A significant part of this course is reading papers and presenting them (either in class, or written notes). By presenting, it is typically done by making some slides or prepared material for the blackboard (or whiteboard) that shows the main concepts, results, research questions, and relation of the paper to the field. Before presenting a paper, one should read the paper carefully. See the Advice page for suggestions on how to read a technical paper.
Presenter and Scribe
Each paper will be read carefully by two students, the presenter and the scribe. The presenter will take twenty to thirty minutes covering the content of the paper. The scribe will write a report of the content. Initially the present and scribe work independently, though the scribe may revise the report after the presentation as a result of asking questions and refining understanding. On the assigned day of the presentation (before class), the scribe will send the instructor a first draft of the report; also, the presenter should send slides or notes to the instructor before class (by at least one day) to get feedback and suggestions for improvement, so that the presentation goes well.
Other graduate students attending the presentations should also take a look at the paper, so they are in a good position to ask questions. However, the audience won't be as fully conversant with the results as the presenter and scribe. Selected students (who have no other tasks for two weeks until scribe or presenter) will be asked, by email, to write questions about the paper: see the Advice page for notes on an "ideal paper" for hints about what would be reasonable questions of a critical reader.
Student PIN Numbers
So that student identities are anonymous on this course website, PIN numbers will be assigned (00-99) to students in class. These PIN numbers appear below in the schedule.
The Papers and Dates
Here is a schedule of papers and dates for presentation.
- 3 Apr
Professor Presents, Student 19 Scribe (questions by Students 11) NoSQL including Redis/Memcached. Paper: Can the elephants handle the NoSQL onslaught? and Cache craftiness for fast multicore key-value storage
Professor's Comment: Watch this nice presentation for some other insights in the SQL vs NoSQL debate.
- 3 Apr
Student 4 Presents, Student 3 Scribe (questions by Students 13, 14) NoSQL databases, including MongoDB (with evidence of controversial views pro and con). Paper: Performance Evaluation of a MongoDB and Hadoop Platform for Scientiﬁc Data Analysis
Professor's Comment: To further understand the pluses and minuses of MongoDB, you can search for MongoDB Gotchas, MongoDB Haters, MongoDB Tuning, SQL vs MongoDB, MongoDB Complexity, and so on. There is an interesting six-part blog sequence about consistency here.
- 8 Apr
Student 6 Presents, Student 5 Scribe (questions by Students 15, 16) The stack of Twitter, which uses (or used to use) Gizzard (Scala framework) among many other components (like Redis, Memchached, etc). A few slides from this presentation might be good to show. A paper to present is WTF: the who to follow service at Twitter.
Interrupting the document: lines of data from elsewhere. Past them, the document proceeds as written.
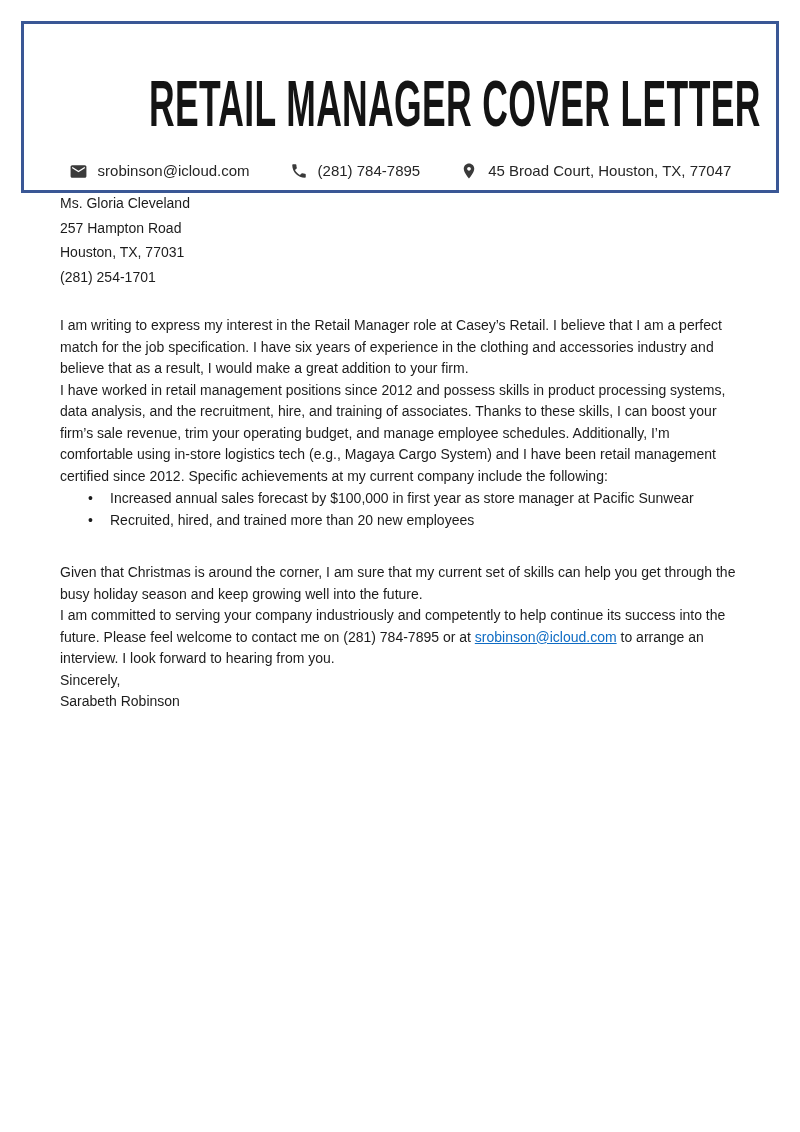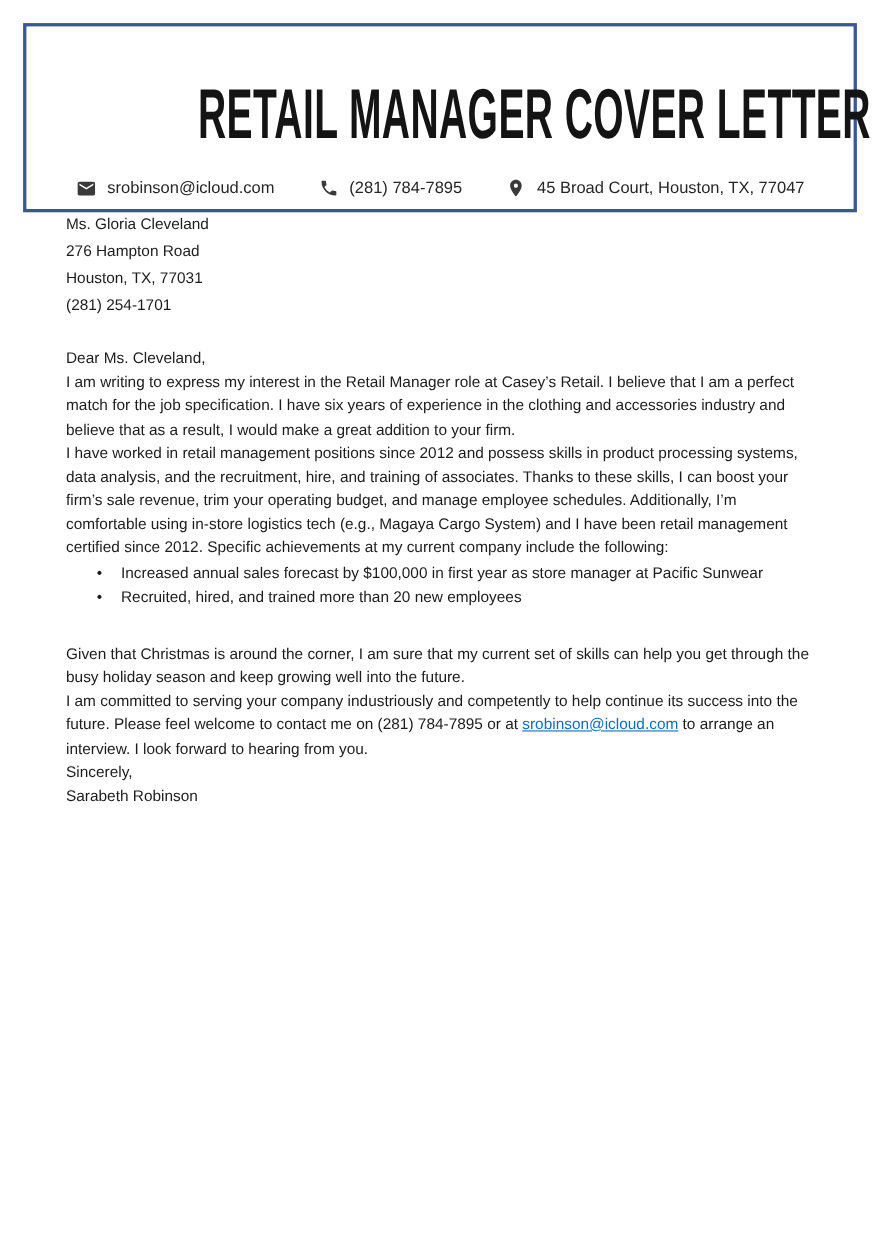--- a/index.html
+++ b/index.html
@@ -24,7 +24,7 @@
     margin:0; padding-top:55px;
     text-align:center;
     font-size:50px; line-height:50px;
-    font-weight:bold; color:#141414;padding-left:31px;
+    font-weight:bold; color:#141414;
   }
   .title-inner {
     display:inline-block;

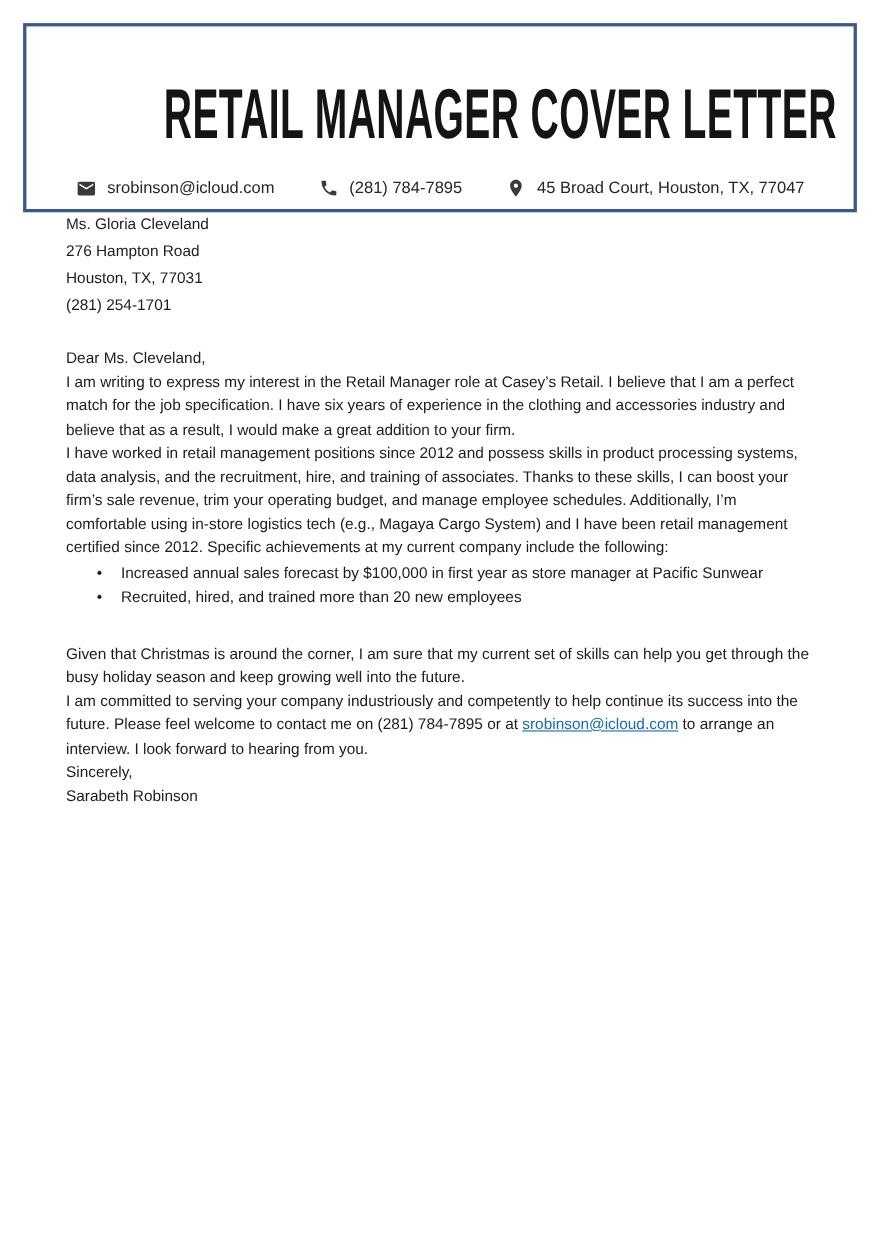--- a/index.html
+++ b/index.html
@@ -119,7 +119,7 @@
 
     <div class="recipient">
       <p>Ms. Gloria Cleveland</p>
-      <p>276 Hampton Road</p>
+      <p>257 Hampton Road</p>
       <p>Houston, TX, 77031</p>
       <p>(281) 254-1701</p>
     </div>

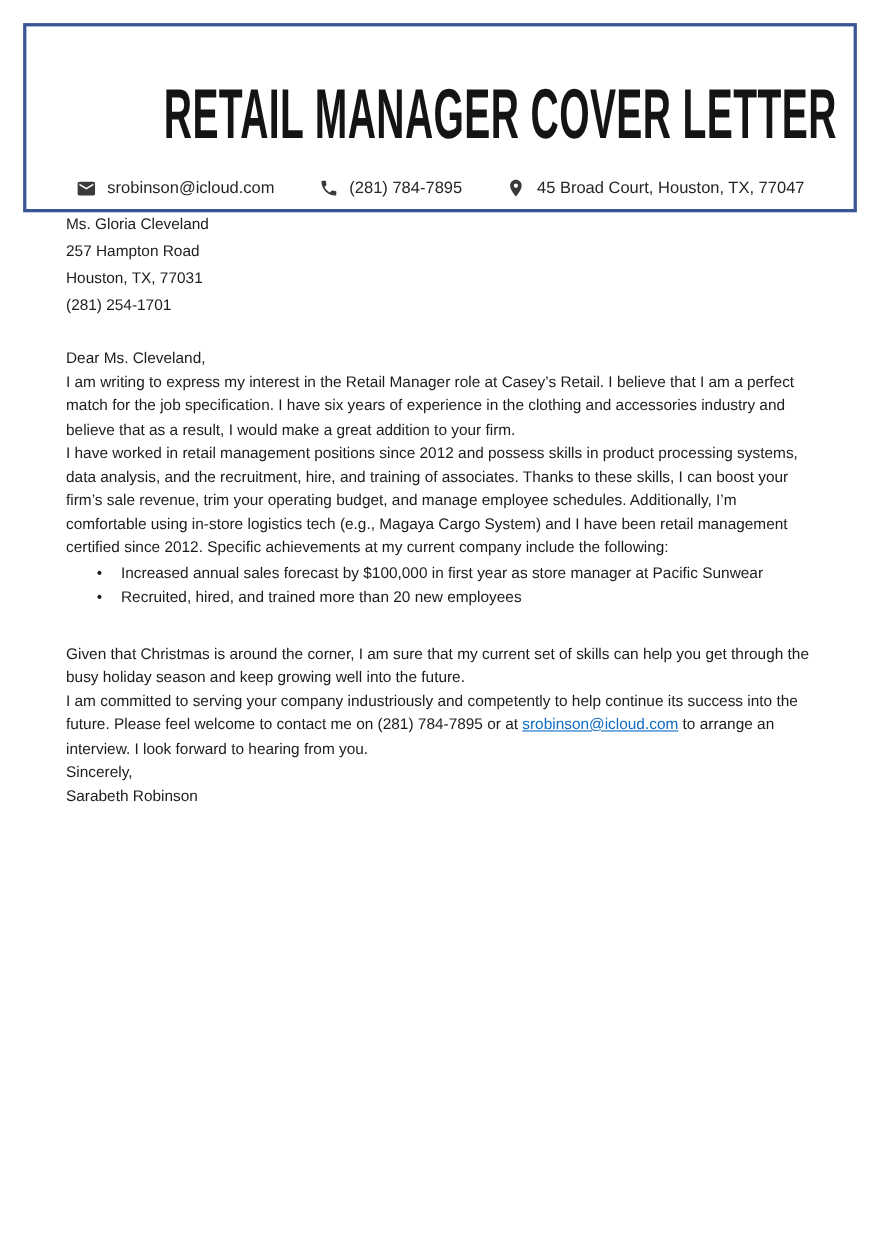--- a/index.html
+++ b/index.html
@@ -124,7 +124,6 @@
       <p>(281) 254-1701</p>
     </div>
 
-    <p class="salutation">Dear Ms. Cleveland,</p>
 
     <p class="para-1">I am writing to express my interest in the Retail Manager role at Casey’s Retail. I believe that I am a perfect match for the job specification. I have six years of experience in the clothing and accessories industry and believe that as a result, I would make a great addition to your firm.</p>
Professor's Comment: There doesn't seem to be an academic paper about the Twitter stack, which is evolving rapidly. This presentation on the Real Time Delivery Architecture is informative, if outdated by now. The paper presented in class shows the tension between doing a good job of recommendation based on thorough graph analysis (approximation of personal pagerank) and the need for new users to get quick recommendations.
- 8 Apr
Student 8 Presents, Student 7 Scribe (questions by Students 17, 18) The stack of Pinterest, which may use ELB as one part of the stack. A recent paper exploring "elastic" properties in systems (especially paging subsystems) is Towards Elastic Operating Systems.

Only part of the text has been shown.